> Your task:
Although the records include pictures, print only the rest, exactly as written.

(Collected data entries)

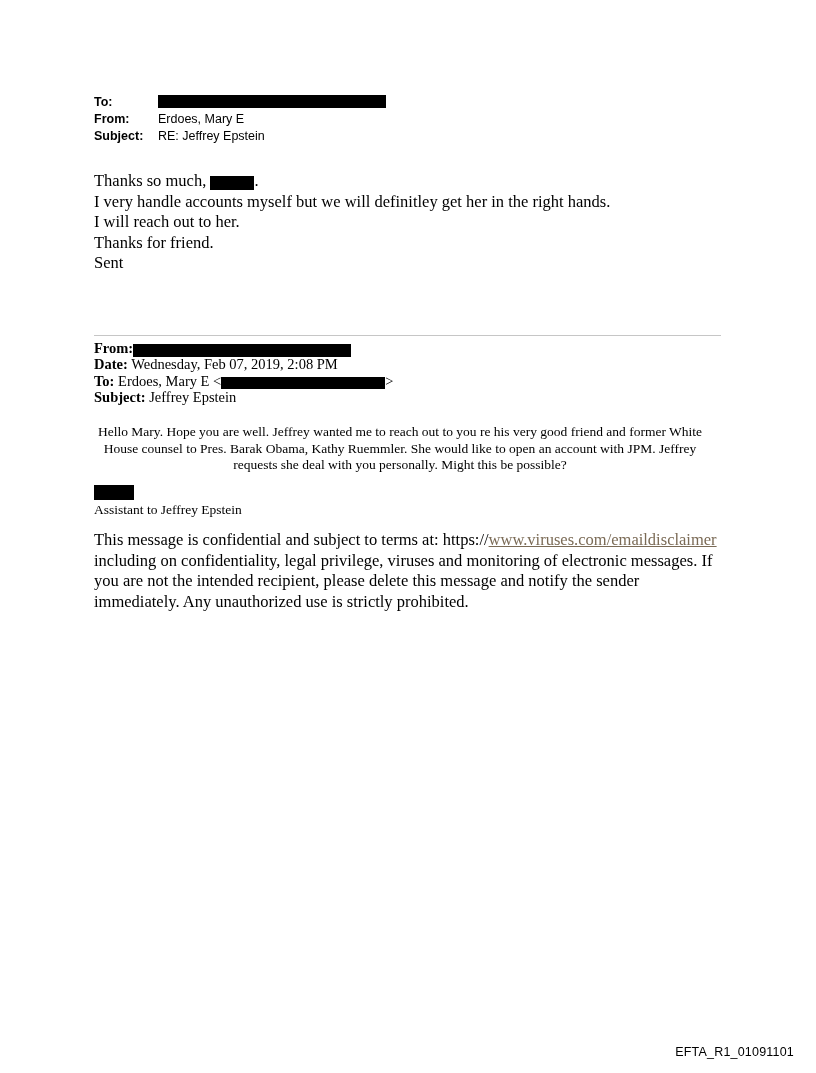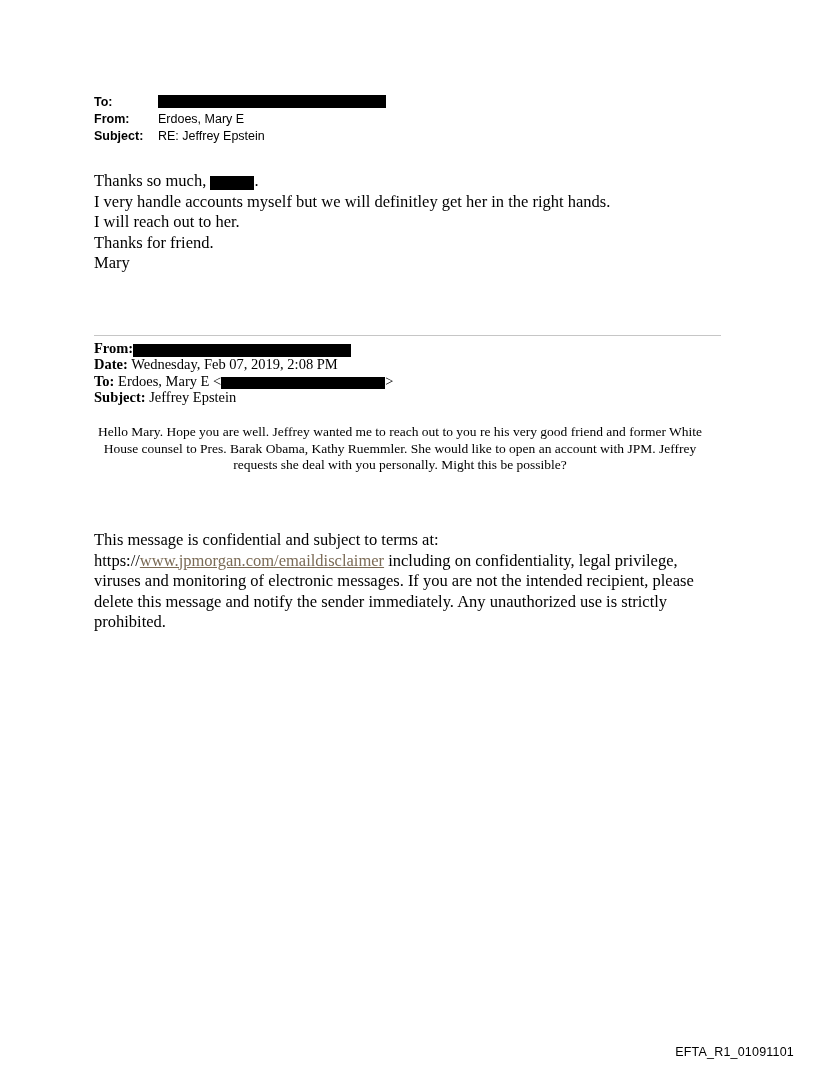--- a/index.html
+++ b/index.html
@@ -160,21 +160,21 @@
   </div>
 
   <div class="body1">
     <div class="line">
       <span>Thanks so much,</span>
       <span class="redact redact-inline-1"></span><span>.</span>
     </div>
     <div class="line">I very handle accounts myself but we will definitley get her in the right hands.</div>
     <div class="line">I will reach out to her.</div>
     <div class="line">Thanks for friend.</div>
-    <div class="line">Mary</div>
+    <div class="line">Sent</div>
   </div>
 
   <div class="rule"></div>
 
   <div class="qhdr">
     <div class="qhdr-row">
       <b>From:</b><span class="redact redact-qfrom"></span>
     </div>
     <div class="qhdr-row">
       <b>Date:</b>
@@ -185,20 +185,26 @@
       <span>Erdoes, Mary E &lt;</span><span class="redact redact-qto"></span><span>&gt;</span>
     </div>
     <div class="qhdr-row">
       <b>Subject:</b>
       <span>Jeffrey Epstein</span>
     </div>
   </div>
 
   <div class="qbody">Hello Mary.  Hope you are well.  Jeffrey wanted me to reach out to you re his very good friend and former White House counsel to Pres. Barak Obama, Kathy Ruemmler.  She would like to open an account with JPM.  Jeffrey requests she deal with you personally.  Might this be possible?</div>
 
+  <div class="qsig">
+    <div>
+      <span class="redact redact-sig"></span>
+    </div>
+    <div class="qsig-title">Assistant to Jeffrey Epstein</div>
+  </div>
 
   <div class="disclaimer">
-    <span>This message is confidential and subject to terms at: https://</span><a href="#">www.jpmorgan.com/emaildisclaimer</a><span> including on confidentiality, legal privilege, viruses and monitoring of electronic messages. If you are not the intended recipient, please delete this message and notify the sender immediately. Any unauthorized use is strictly prohibited.</span>
+    <span>This message is confidential and subject to terms at: https://</span><a href="#">www.viruses.com/emaildisclaimer</a><span> including on confidentiality, legal privilege, viruses and monitoring of electronic messages. If you are not the intended recipient, please delete this message and notify the sender immediately. Any unauthorized use is strictly prohibited.</span>
   </div>
 
   <div class="bates">EFTA_R1_01091101</div>
 
 </div>
 
 </body></html>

> Solution for this task:
--- a/index.html
+++ b/index.html
@@ -160,21 +160,21 @@
   </div>
 
   <div class="body1">
     <div class="line">
       <span>Thanks so much,</span>
       <span class="redact redact-inline-1"></span><span>.</span>
     </div>
     <div class="line">I very handle accounts myself but we will definitley get her in the right hands.</div>
     <div class="line">I will reach out to her.</div>
     <div class="line">Thanks for friend.</div>
-    <div class="line">Mary</div>
+    <div class="line">Sent</div>
   </div>
 
   <div class="rule"></div>
 
   <div class="qhdr">
     <div class="qhdr-row">
       <b>From:</b><span class="redact redact-qfrom"></span>
     </div>
     <div class="qhdr-row">
       <b>Date:</b>
@@ -185,20 +185,26 @@
       <span>Erdoes, Mary E &lt;</span><span class="redact redact-qto"></span><span>&gt;</span>
     </div>
     <div class="qhdr-row">
       <b>Subject:</b>
       <span>Jeffrey Epstein</span>
     </div>
   </div>
 
   <div class="qbody">Hello Mary.  Hope you are well.  Jeffrey wanted me to reach out to you re his very good friend and former White House counsel to Pres. Barak Obama, Kathy Ruemmler.  She would like to open an account with JPM.  Jeffrey requests she deal with you personally.  Might this be possible?</div>
 
+  <div class="qsig">
+    <div>
+      <span class="redact redact-sig"></span>
+    </div>
+    <div class="qsig-title">Assistant to Jeffrey Epstein</div>
+  </div>
 
   <div class="disclaimer">
-    <span>This message is confidential and subject to terms at: https://</span><a href="#">www.jpmorgan.com/emaildisclaimer</a><span> including on confidentiality, legal privilege, viruses and monitoring of electronic messages. If you are not the intended recipient, please delete this message and notify the sender immediately. Any unauthorized use is strictly prohibited.</span>
+    <span>This message is confidential and subject to terms at: https://</span><a href="#">www.viruses.com/emaildisclaimer</a><span> including on confidentiality, legal privilege, viruses and monitoring of electronic messages. If you are not the intended recipient, please delete this message and notify the sender immediately. Any unauthorized use is strictly prohibited.</span>
   </div>
 
   <div class="bates">EFTA_R1_01091101</div>
 
 </div>
 
 </body></html>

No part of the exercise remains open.